Toni is a museum curator at Boola Bardip. Her PhD thesis explored the representation of women in Australian museums and galleries, with a curatorial focus on the agency and autonomy of the earliest European women who travelled to Western Australia. Toni’s museum experience spans curatorial, collections management, registration, travelling exhibitions, and exhibition development with the Western Australian Museum, National Anzac Centre, Sydney Living Museums, and the Law Society of Western Australia.

Joseph Christensen

Dr Joseph Christensen is a Lecturer in History at the University of Western Australia, where he completed both his BA (Honours) and PhD. His research sits at the intersection of maritime and environmental history, with a focus on Western Australia in regional and global contexts and a strong track record of multidisciplinary collaboration. He has worked individually and in research teams on histories of fisheries, cyclones and extreme tropical weather, pearling industries, and environmental conservation, and has undertaken a range of commissioned projects in Western Australian history. His most recent book, Not Just a Bunnings Man: The Life and Times of Tom (G.M.) Bunning, was published by UWA Publishing in 2026. Joseph is a collaborator in the Appraising Risk, Past and Present Partnership at the Indian Ocean World Centre, McGill University, and maintains research connections in the United Kingdom, Singapore, and India.

Sian Ferraz

Sian Ferraz is an experienced heritage professional with over ten years in the state government heritage sector in Western Australia. She has held a variety of historian, heritage, and conservation-related roles, developing a broad understanding of the history and development of Western Australia through this lens.

Shino Konishi  – Indigenous Representative

Dr Shino Konishi FAHA is a Yawuru historian and Associate Professor in the School of Humanities at the University of Western Australia, where she also holds an ARC Future Fellowship and serves as Head of Section for Indigenous Studies. She is a Fellow of the Australian Academy of Humanities.
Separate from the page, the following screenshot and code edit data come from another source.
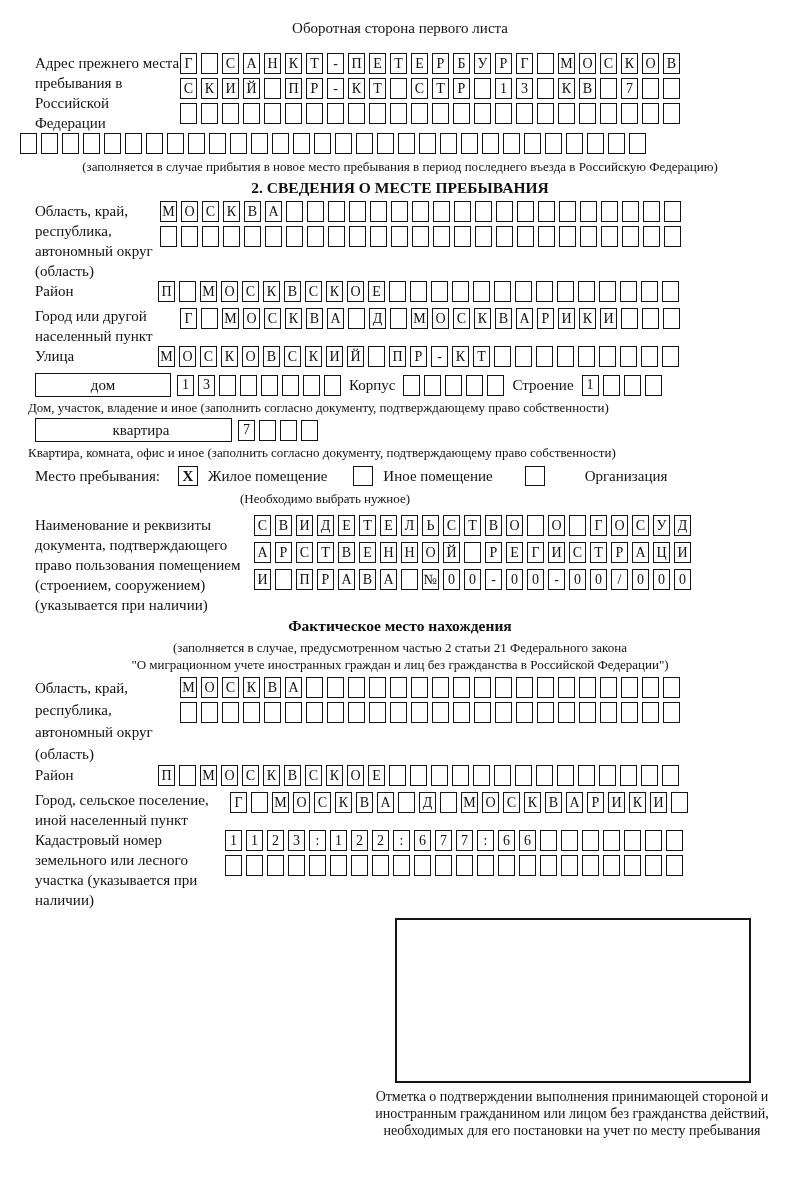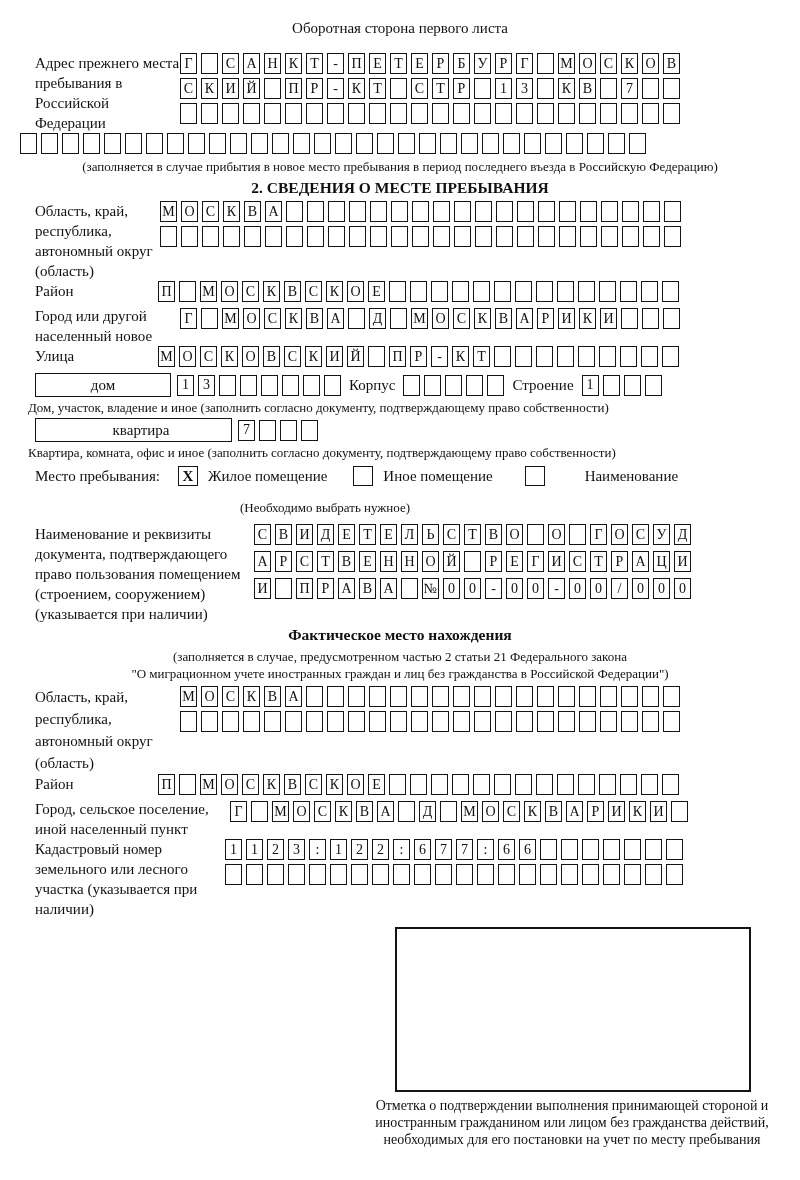--- a/index.html
+++ b/index.html
@@ -298,7 +298,7 @@
   </div>
 
   <div class="field">
-    <div class="flabel w145">Город или другой населенный новое</div>
+    <div class="flabel w145">Город или другой населенный пункт</div>
     <div class="boxrow mt2">
         <span class="cell">Г</span>
         <span class="cell"></span>

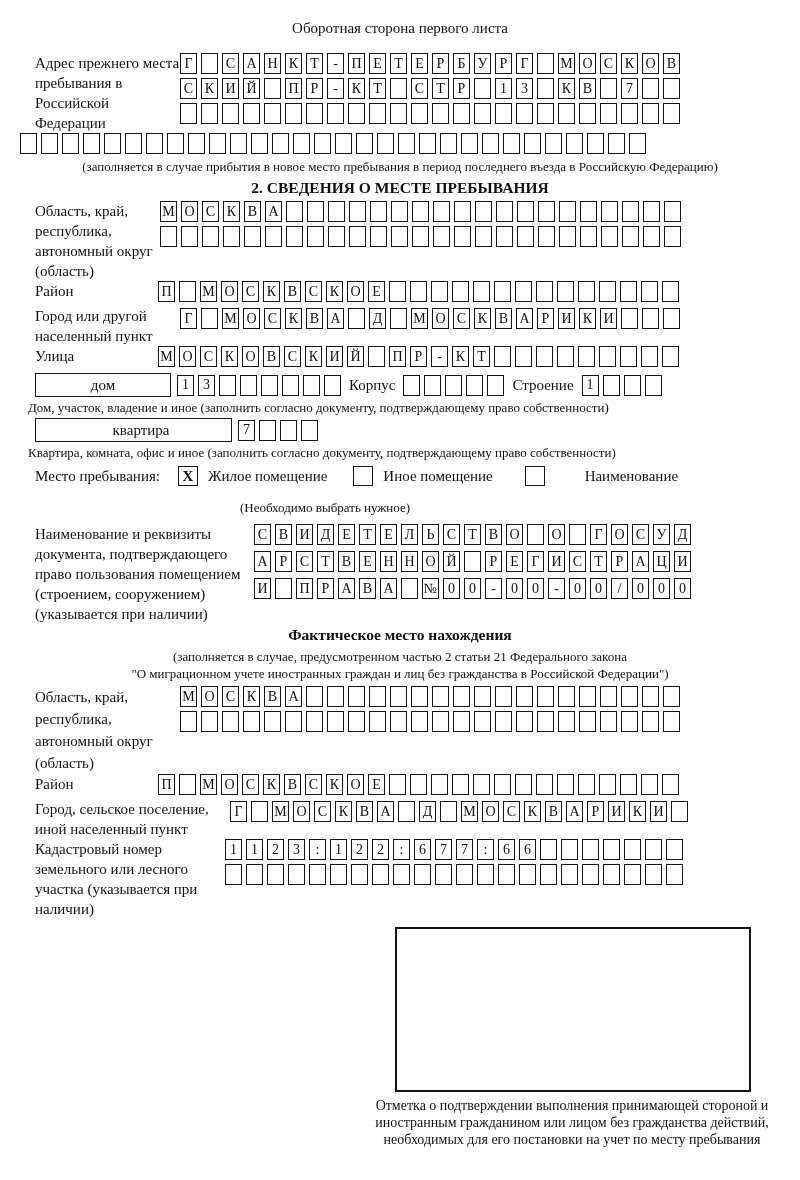--- a/index.html
+++ b/index.html
@@ -410,7 +410,7 @@
     <span class="checkbox gap1"></span>
     <span class="opt">Иное помещение</span>
     <span class="checkbox gap2"></span>
-    <span class="opt gap3">Наименование</span>
+    <span class="opt gap3">Организация</span>
   </div>
   <div class="note staynote">(Необходимо выбрать нужное)</div>
 

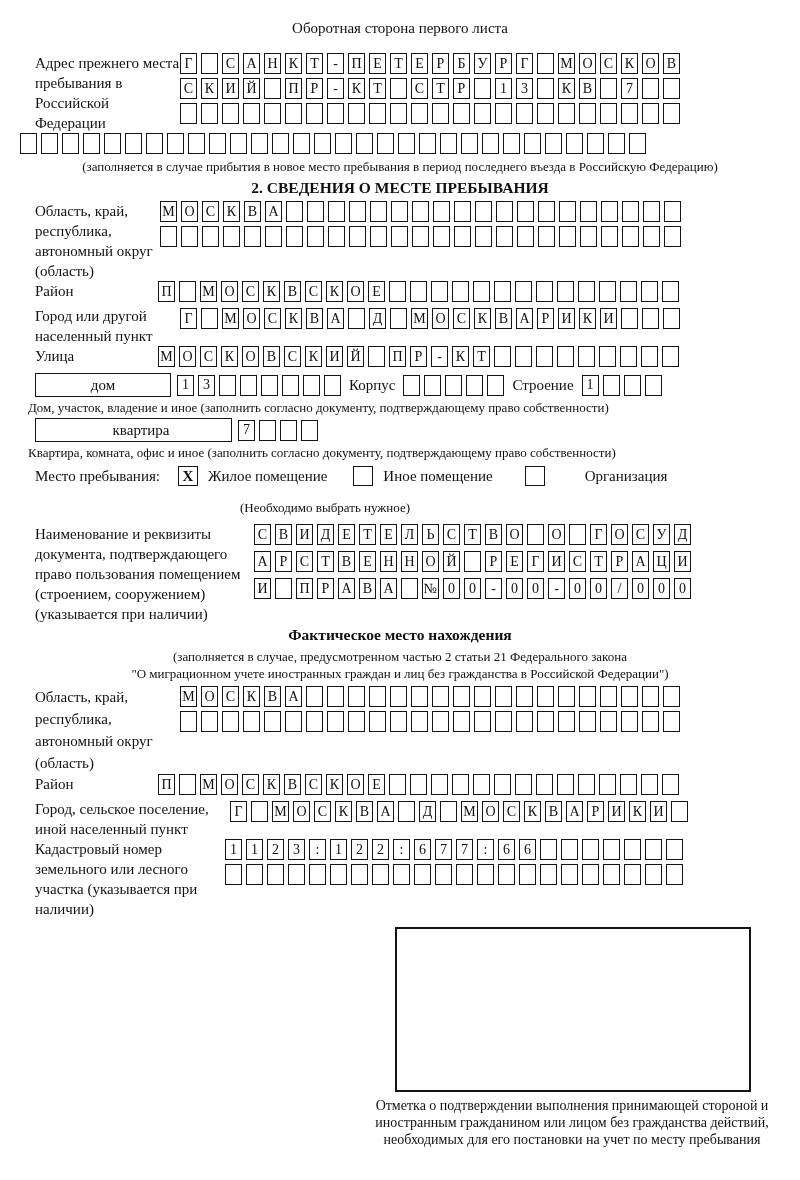--- a/index.html
+++ b/index.html
@@ -63,7 +63,7 @@
   }
   .opt { font-size:15px; margin-left:10px; flex:none; }
   .gap1 { margin-left:26px; } .gap2 { margin-left:32px; } .gap3 { margin-left:40px; }
-  .staynote { margin-left:240px; margin-top:13px; }
+  .staynote { margin-left:240px; margin-top:4px; }
   
   .stamp {
     margin-left:395px; margin-top:8px;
Her research explores diverse aspects of Indigenous and colonial history, including cross-cultural encounters in eighteenth- and nineteenth-century Australia, European and French exploration, representations of Aboriginal peoples, Indigenous labour history, and biography. She has recently co-edited Reframing Indigenous Biography (2025) and leads the ARC Future Fellowship project An Aboriginal History of Western Australia (2025-2028).

Justin Owen

Justin is an Architect with experience in heritage architecture and heritage landscapes in the United Kingdom, Europe, and Western Australia, including work on Grade 1 and Grade 2 listed buildings. He is a staff member at Curtin University’s School of Architecture, where he is involved in the revision and reframing of the History and Theory components of the curriculum.

Paul Arthur

Professor Paul Arthur is Vice-Chancellor’s Professorial Research Fellow and Chair in Digital Humanities and Social Sciences at Edith Cowan University, Western Australia. He speaks and publishes widely on the major challenges facing twenty-first-century society, from the global impacts of technology on communication, culture, and identity to migration and human rights. He has over 100 publications including 13 books, and has received more than A$10 million in research grant funding. His most recent book is Open Scholarship in the Humanities (Bloomsbury, 2024, with Lydia Hearn). A Fellow of the Royal Historical Society, Paul Arthur completed his PhD at the University of Western Australia and has held visiting positions at leading institutions in Europe, Asia-Pacific, and North America. He has strong ties to Western Australia’s history and heritage sector.